Ten Things I Didn’t Know (Before I Went And Made An Album) #2 • Lail Arad

March 18, 2010 by Alan Pedder in Columns

If you did the wise thing and downloaded Lail Arad’s ‘Who Am I?’ when we posted it back at the tail end of January, you’ll be familiar with the wry, quirky humour of the London-born Israeli. You might also be wondering when you can get your hands on her debut album, Someone New, and the answer to that is a somewhat vague “TBC spring/summer”. Wears The Trousers has heard four tracks from it so far and we’re pleased to report that it’s sounding great so we asked Lail to take us behind the scenes, into and beyond the studio, to find out how the experience has changed her.

“I don’t know nothing about music, in my line you don’t have to.” – Elvis Presley

ONE – The pleasure of patience. Patience is not one of my virtues. But I am learning. Things take as long as they take, and delays are usually for the best. The long process of making an album was completely new to me. I knew about shows; you gear up, give it all you’ve got, the pleasure is instant, there’s a lasting buzz, a little comedown, and you do it all again. Studio time is so different. You can go days feeling frustrated, weeks before something really comes together – but when it does the satisfaction is much longer lasting.

Maybe it’s like the difference between a one-night stand and a relationship. One is very physical, a little hit and miss, always exciting, very much in the moment. The other demands a lot more caution, investment, negotiation. But when you reach the right place, it’s love!

TWO – Voices. I like the contrasts between my songs, I get bored if everything sounds the same. Alongside this though, I was concerned that these different songs would become one coherent album. I soon realised that this was happening naturally because of the people involved.

I can hear the voice of Roi Erez, the musician I’ve been working with for a few years – the way his guitar lines or organ riffs influence the music and take the songs somewhere else. I can hear the voice of Guy Katsav the producer – the clarity of his mixing, the kick of the rock’n’roll beats. And I can hear my own voice – the voice itself, and my voice as a writer. If you trust yourself and the people you work with everything comes together.

THREE – The night shift. My name means ‘night’ in Hebrew, but I’ve always been a morning person. If I were left to gravitate towards my internal clock with no gigs or parties in the way I’d fall asleep around 10:30pm and wake up at 6:30am. The early hours are so peaceful, before the working world wakes up. But Guy and Roi are both night owls. Guy likes the idea of having a normal schedule, but then can’t help working until 5am. Roi is a grump until after lunch. They flourish around 8pm. And actually so does my singing. So I discovered the joys of working at night. The studio was in a basement and had no windows so we lost all conception of time anyway. Now I’m torn ’cause I like the day and the night… but I like my sleep too!

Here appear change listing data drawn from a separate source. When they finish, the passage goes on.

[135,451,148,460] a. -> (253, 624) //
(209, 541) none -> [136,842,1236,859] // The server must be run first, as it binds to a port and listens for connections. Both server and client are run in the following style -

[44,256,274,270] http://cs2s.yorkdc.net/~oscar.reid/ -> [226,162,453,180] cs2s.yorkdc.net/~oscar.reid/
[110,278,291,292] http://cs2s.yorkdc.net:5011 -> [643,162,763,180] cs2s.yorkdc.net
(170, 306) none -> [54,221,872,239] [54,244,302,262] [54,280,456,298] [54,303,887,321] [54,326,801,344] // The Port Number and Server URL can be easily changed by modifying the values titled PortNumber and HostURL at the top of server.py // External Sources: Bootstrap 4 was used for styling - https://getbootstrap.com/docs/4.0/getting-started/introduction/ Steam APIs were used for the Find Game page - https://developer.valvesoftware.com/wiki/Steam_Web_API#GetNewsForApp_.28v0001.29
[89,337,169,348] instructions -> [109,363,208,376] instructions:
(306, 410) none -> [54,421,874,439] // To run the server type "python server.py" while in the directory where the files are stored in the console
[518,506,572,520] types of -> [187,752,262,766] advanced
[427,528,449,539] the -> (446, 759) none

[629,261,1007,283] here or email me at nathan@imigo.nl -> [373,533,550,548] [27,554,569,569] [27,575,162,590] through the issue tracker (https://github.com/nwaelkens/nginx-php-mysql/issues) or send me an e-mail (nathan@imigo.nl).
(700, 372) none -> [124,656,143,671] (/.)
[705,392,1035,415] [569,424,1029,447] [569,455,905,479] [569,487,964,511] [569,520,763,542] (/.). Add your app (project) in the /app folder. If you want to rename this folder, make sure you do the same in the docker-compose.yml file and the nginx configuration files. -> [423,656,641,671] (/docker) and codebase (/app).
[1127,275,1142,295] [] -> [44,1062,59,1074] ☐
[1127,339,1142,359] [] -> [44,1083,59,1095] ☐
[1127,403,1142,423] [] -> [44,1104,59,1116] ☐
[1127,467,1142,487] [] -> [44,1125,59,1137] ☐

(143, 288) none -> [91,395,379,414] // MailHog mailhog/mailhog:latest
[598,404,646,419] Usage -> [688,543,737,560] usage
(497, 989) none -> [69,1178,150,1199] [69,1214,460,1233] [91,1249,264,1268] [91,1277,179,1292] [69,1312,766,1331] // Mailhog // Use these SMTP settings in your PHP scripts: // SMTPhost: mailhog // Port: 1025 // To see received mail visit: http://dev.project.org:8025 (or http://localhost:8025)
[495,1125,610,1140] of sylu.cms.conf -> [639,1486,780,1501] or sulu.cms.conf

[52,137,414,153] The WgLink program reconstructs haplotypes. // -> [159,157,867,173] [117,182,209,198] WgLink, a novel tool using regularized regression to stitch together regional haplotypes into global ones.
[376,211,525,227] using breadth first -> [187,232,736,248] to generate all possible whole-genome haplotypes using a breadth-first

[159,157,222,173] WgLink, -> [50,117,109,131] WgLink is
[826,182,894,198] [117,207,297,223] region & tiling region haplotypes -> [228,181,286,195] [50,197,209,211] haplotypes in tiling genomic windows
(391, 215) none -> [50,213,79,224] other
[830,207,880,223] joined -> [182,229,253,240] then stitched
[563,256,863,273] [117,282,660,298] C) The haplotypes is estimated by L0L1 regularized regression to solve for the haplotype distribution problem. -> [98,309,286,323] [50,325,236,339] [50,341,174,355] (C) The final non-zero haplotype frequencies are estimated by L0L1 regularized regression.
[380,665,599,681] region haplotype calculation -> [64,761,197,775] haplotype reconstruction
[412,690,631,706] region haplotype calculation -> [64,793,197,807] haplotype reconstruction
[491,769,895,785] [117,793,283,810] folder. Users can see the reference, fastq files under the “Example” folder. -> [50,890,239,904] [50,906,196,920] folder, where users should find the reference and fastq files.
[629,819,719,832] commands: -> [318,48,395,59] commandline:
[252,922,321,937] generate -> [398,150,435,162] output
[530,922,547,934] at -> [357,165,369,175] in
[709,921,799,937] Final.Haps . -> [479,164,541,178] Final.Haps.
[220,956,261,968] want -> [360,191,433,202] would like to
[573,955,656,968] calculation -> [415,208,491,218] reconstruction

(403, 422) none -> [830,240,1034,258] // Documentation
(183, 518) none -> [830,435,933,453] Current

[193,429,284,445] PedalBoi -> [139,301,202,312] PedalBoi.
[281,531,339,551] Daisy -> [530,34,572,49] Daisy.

FOUR – Instruments. When we started bringing in musicians for sessions, my ears began to open. One day we listened to Joni Mitchell’s ‘Big Yellow Taxi’, which is the first song I ever performed in public, a song I must have heard one million times…and for the first time I noticed the very predominant triangle tinkling in the background!

I learnt about an instrument called mellotron and another called theremin. I learnt that electric guitars turn me on; I thought I hated electric guitars. I learnt that tampura is an Indian instrument, not Japanese food. I learnt that when I write basslines they mostly sound like ‘Batman’. I also learnt I’m pretty good at doing instrument impressions.

FIVE – Tofu. This was a gradual discovery of trial and error at the Planet Organic hot food counter, our daily lunch stop (though as I said our schedule was a little off-kilter so lunch was somewhere in the afternoon). I was always wary of tofu, placing it in the same category as horoscopes and acupuncture; I didn’t believe in tofu. But around the same time I realised that the mystery flower-shaped vegetables in the stir fry were in fact broccoli stems, I also realised that the very tasty, not-quite-halloumi substance was the mythical tofu itself. Maybe I should start seeing a psychic.

SIX – Boho Soho. Central London was a destination of frustrating shopping trips or nights out where you know you’ll hate the place but it’s friends you haven’t seen for ages so you feel you really should go, and then it’s even worse than expected because you forgot it’s a Friday, and what’s worse than a Friday night out in the West End? But the studio was near Goodge Street, and it’s such a lovely area! Sweet cafés, fruit stalls, secondhand shops, rollerbladers, beautiful squares with chunky buildings, and a short walk from Soho proper where we discovered so many fun bars, cheap and real places; hidden gems. And much easier for me to get home from than East London!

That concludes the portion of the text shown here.